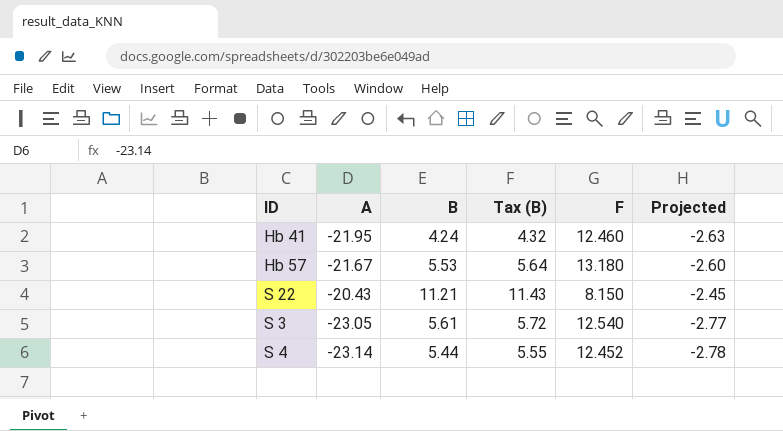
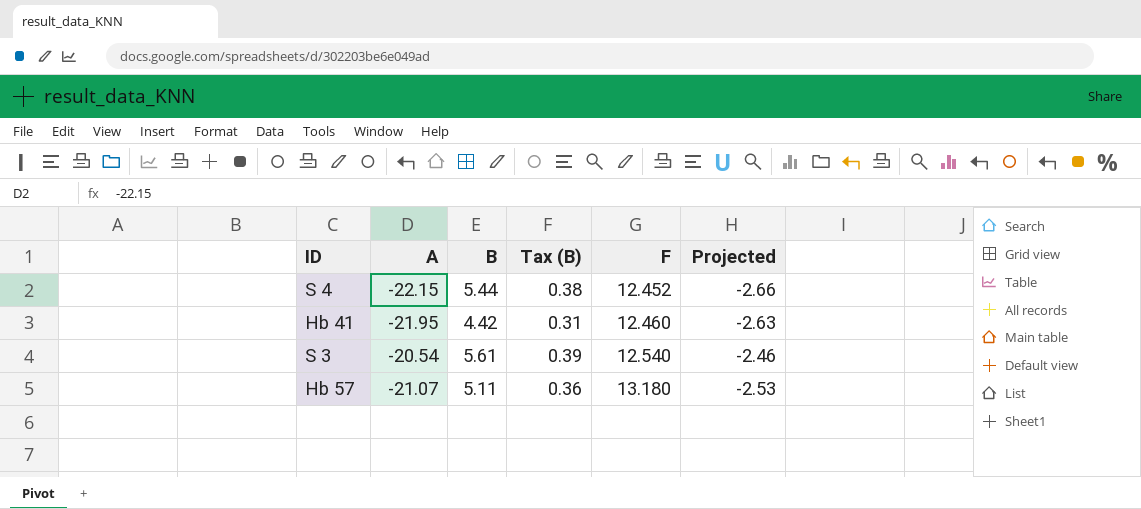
row order: none -> F ascending
column Tax (B) | formula: [B] * 1.02 -> [B] * 0.07
row S 22: -20.43 | 11.21 | 11.43 | 8.150 | -2.45 -> none
S 4 | A: -23.14 -> -22.15
S 4 | Projected: -2.78 -> -2.66
Hb 41 | B: 4.24 -> 4.42
S 3 | A: -23.05 -> -20.54
S 3 | Projected: -2.77 -> -2.46
Hb 57 | A: -21.67 -> -21.07
Hb 57 | B: 5.53 -> 5.11
Hb 57 | Projected: -2.60 -> -2.53

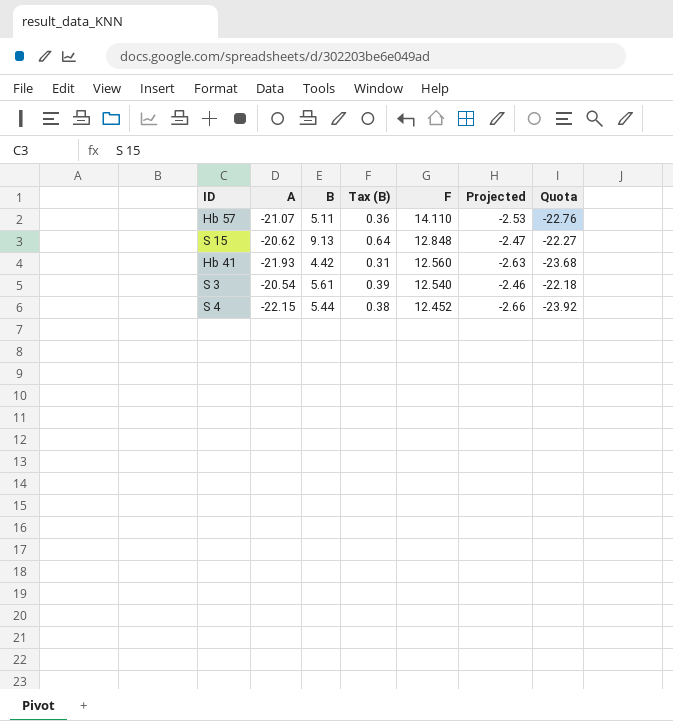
row order: F ascending -> F descending
column Quota | formula: none -> [A] * 1.08
Hb 57 | F: 13.180 -> 14.110
row S 15: none -> -20.62 | 9.13 | 0.64 | 12.848 | -2.47 | -22.27
Hb 41 | A: -21.95 -> -21.93
Hb 41 | F: 12.460 -> 12.560

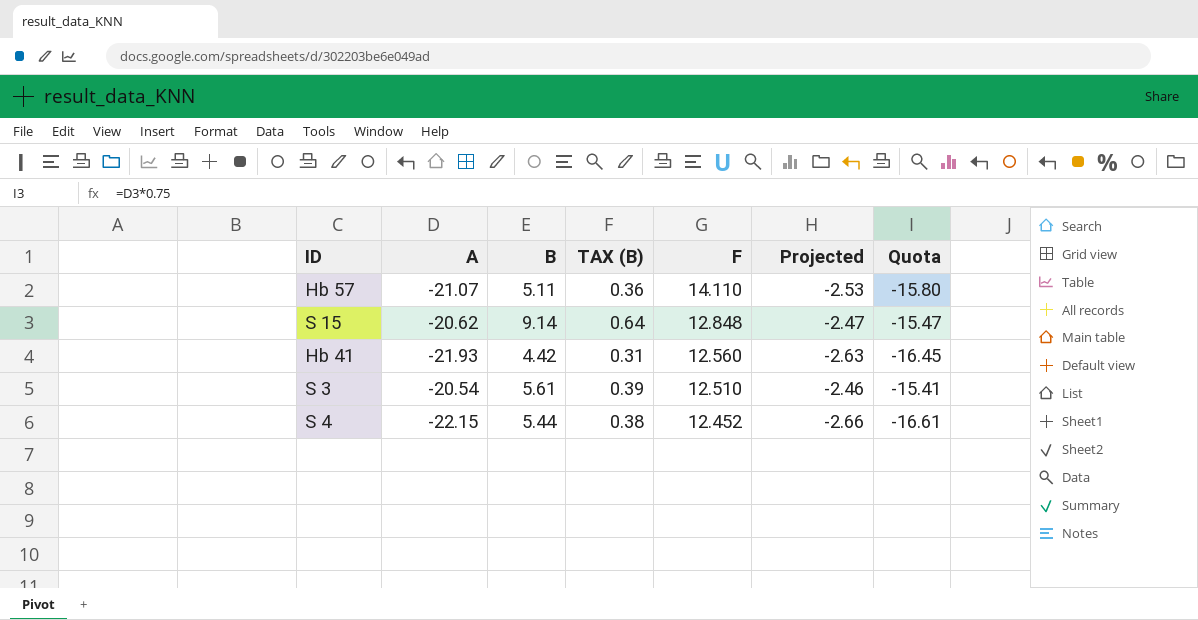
column name: Tax (B) -> TAX (B)
column Quota | formula: [A] * 1.08 -> [A] * 0.75
S 15 | B: 9.13 -> 9.14
S 3 | F: 12.540 -> 12.510

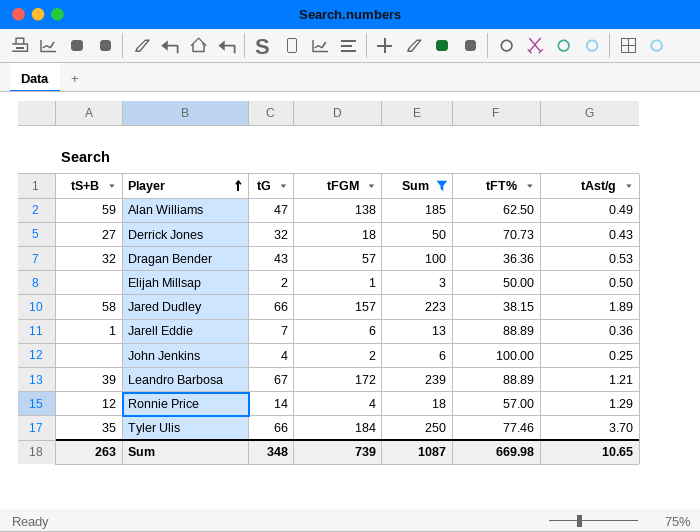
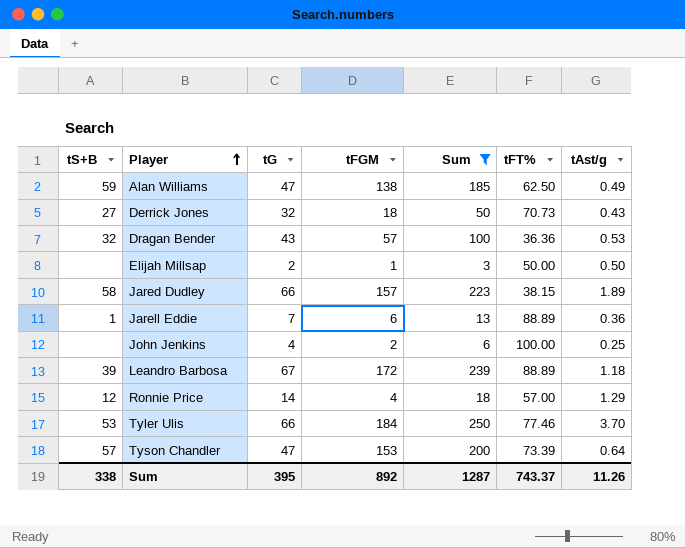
Leandro Barbosa | tAst/g: 1.21 -> 1.18
Tyler Ulis | tS+B: 35 -> 53
row Tyson Chandler: none -> 57 | 47 | 153 | 200 | 73.39 | 0.64
Sum | tS+B: 263 -> 338
Sum | tG: 348 -> 395
Sum | tFGM: 739 -> 892
Sum | Sum: 1087 -> 1287
Sum | tFT%: 669.98 -> 743.37
Sum | tAst/g: 10.65 -> 11.26

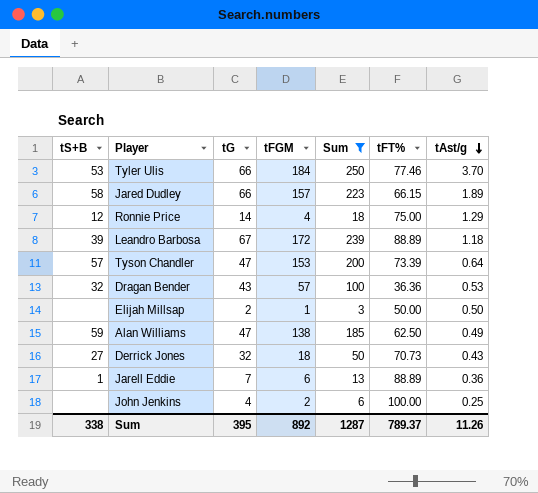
row order: Player ascending -> tAst/g descending
Jared Dudley | tFT%: 38.15 -> 66.15
Ronnie Price | tFT%: 57.00 -> 75.00
Sum | tFT%: 743.37 -> 789.37

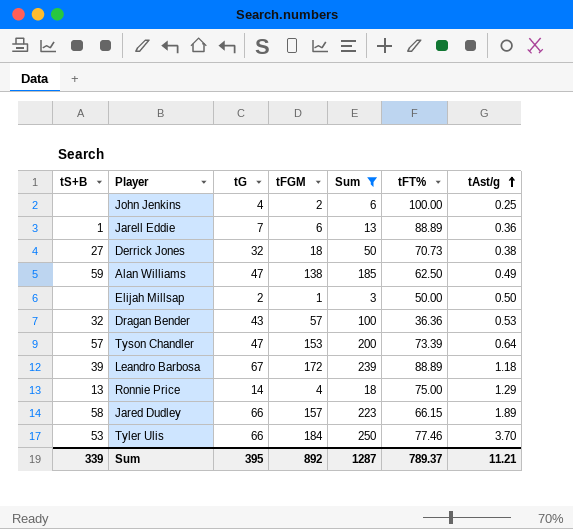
row order: tAst/g descending -> tAst/g ascending
Derrick Jones | tAst/g: 0.43 -> 0.38
Ronnie Price | tS+B: 12 -> 13
Sum | tS+B: 338 -> 339
Sum | tAst/g: 11.26 -> 11.21

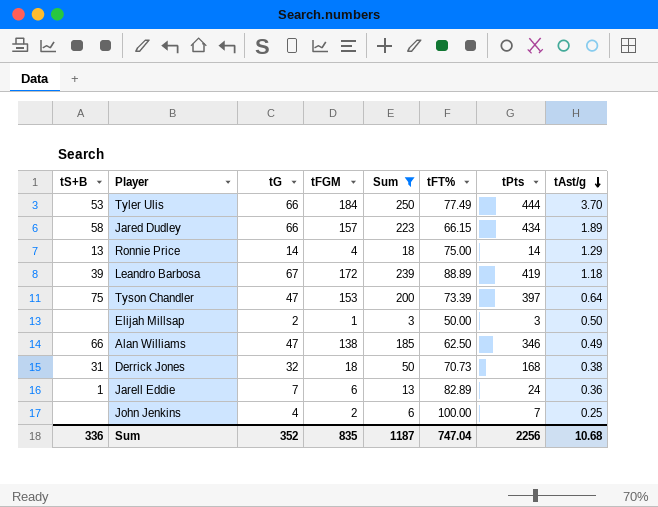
row order: tAst/g ascending -> tAst/g descending
column tPts | position: none -> 7
row Dragan Bender: 32 | 43 | 57 | 100 | 36.36 | 0.53 -> none
Tyler Ulis | tFT%: 77.46 -> 77.49
Tyson Chandler | tS+B: 57 -> 75
Alan Williams | tS+B: 59 -> 66
Derrick Jones | tS+B: 27 -> 31
Jarell Eddie | tFT%: 88.89 -> 82.89
Sum | tS+B: 339 -> 336
Sum | tG: 395 -> 352
Sum | tFGM: 892 -> 835
Sum | Sum: 1287 -> 1187
Sum | tFT%: 789.37 -> 747.04
Sum | tAst/g: 11.21 -> 10.68

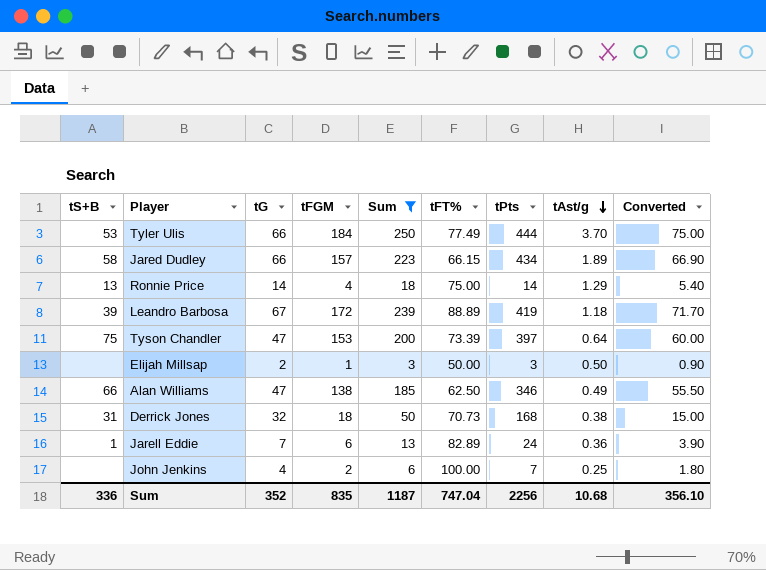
column Converted | formula: none -> [Sum] * 0.3

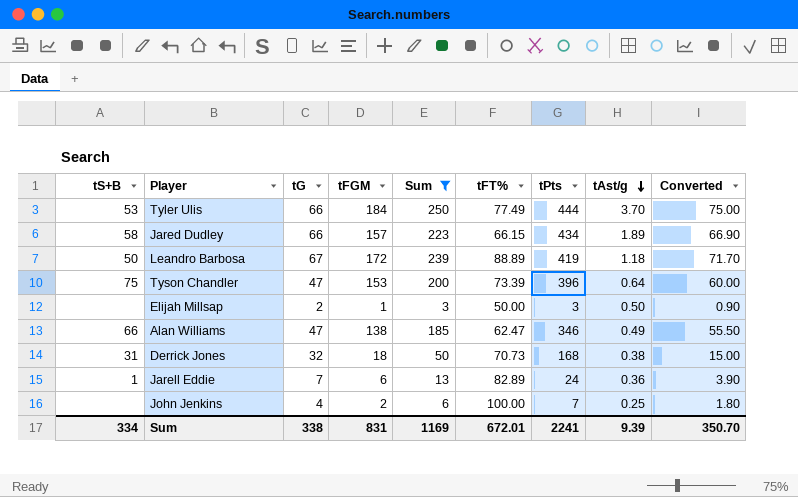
row Ronnie Price: 13 | 14 | 4 | 18 | 75.00 | 14 | 1.29 | 5.40 -> none
Leandro Barbosa | tS+B: 39 -> 50
Tyson Chandler | tPts: 397 -> 396
Alan Williams | tFT%: 62.50 -> 62.47
Sum | tS+B: 336 -> 334
Sum | tG: 352 -> 338
Sum | tFGM: 835 -> 831
Sum | Sum: 1187 -> 1169
Sum | tFT%: 747.04 -> 672.01
Sum | tPts: 2256 -> 2241
Sum | tAst/g: 10.68 -> 9.39
Sum | Converted: 356.10 -> 350.70

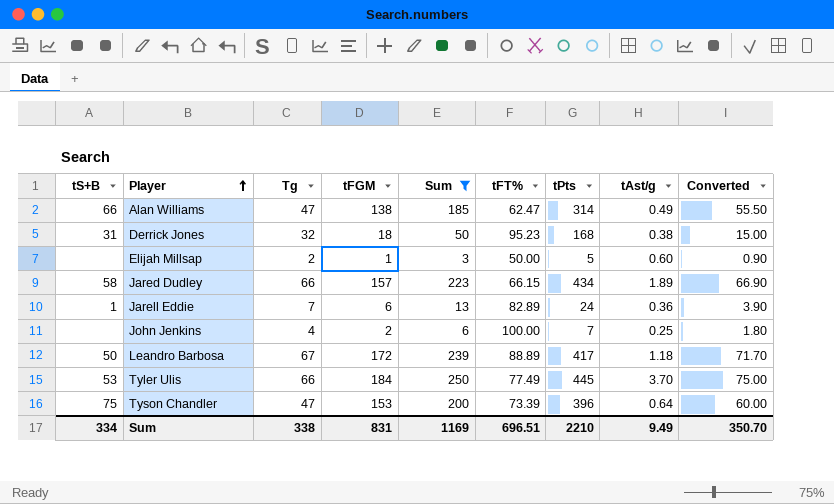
row order: tAst/g descending -> Player ascending
column name: tG -> Tg
Alan Williams | tPts: 346 -> 314
Derrick Jones | tFT%: 70.73 -> 95.23
Elijah Millsap | tPts: 3 -> 5
Elijah Millsap | tAst/g: 0.50 -> 0.60
Leandro Barbosa | tPts: 419 -> 417
Tyler Ulis | tPts: 444 -> 445
Sum | tFT%: 672.01 -> 696.51
Sum | tPts: 2241 -> 2210
Sum | tAst/g: 9.39 -> 9.49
::::::::::
■ **TASK TO COMPLETE**: Output, exactly and only, the lines beginning with the one that contains "Ronnie Price | tS+B: 12 -> 13" and ending at the last line of the records above. Drop the pictures.

■ **WRITTEN ANSWER**:
Ronnie Price | tS+B: 12 -> 13
Sum | tS+B: 338 -> 339
Sum | tAst/g: 11.26 -> 11.21

row order: tAst/g ascending -> tAst/g descending
column tPts | position: none -> 7
row Dragan Bender: 32 | 43 | 57 | 100 | 36.36 | 0.53 -> none
Tyler Ulis | tFT%: 77.46 -> 77.49
Tyson Chandler | tS+B: 57 -> 75
Alan Williams | tS+B: 59 -> 66
Derrick Jones | tS+B: 27 -> 31
Jarell Eddie | tFT%: 88.89 -> 82.89
Sum | tS+B: 339 -> 336
Sum | tG: 395 -> 352
Sum | tFGM: 892 -> 835
Sum | Sum: 1287 -> 1187
Sum | tFT%: 789.37 -> 747.04
Sum | tAst/g: 11.21 -> 10.68

column Converted | formula: none -> [Sum] * 0.3

row Ronnie Price: 13 | 14 | 4 | 18 | 75.00 | 14 | 1.29 | 5.40 -> none
Leandro Barbosa | tS+B: 39 -> 50
Tyson Chandler | tPts: 397 -> 396
Alan Williams | tFT%: 62.50 -> 62.47
Sum | tS+B: 336 -> 334
Sum | tG: 352 -> 338
Sum | tFGM: 835 -> 831
Sum | Sum: 1187 -> 1169
Sum | tFT%: 747.04 -> 672.01
Sum | tPts: 2256 -> 2241
Sum | tAst/g: 10.68 -> 9.39
Sum | Converted: 356.10 -> 350.70

row order: tAst/g descending -> Player ascending
column name: tG -> Tg
Alan Williams | tPts: 346 -> 314
Derrick Jones | tFT%: 70.73 -> 95.23
Elijah Millsap | tPts: 3 -> 5
Elijah Millsap | tAst/g: 0.50 -> 0.60
Leandro Barbosa | tPts: 419 -> 417
Tyler Ulis | tPts: 444 -> 445
Sum | tFT%: 672.01 -> 696.51
Sum | tPts: 2241 -> 2210
Sum | tAst/g: 9.39 -> 9.49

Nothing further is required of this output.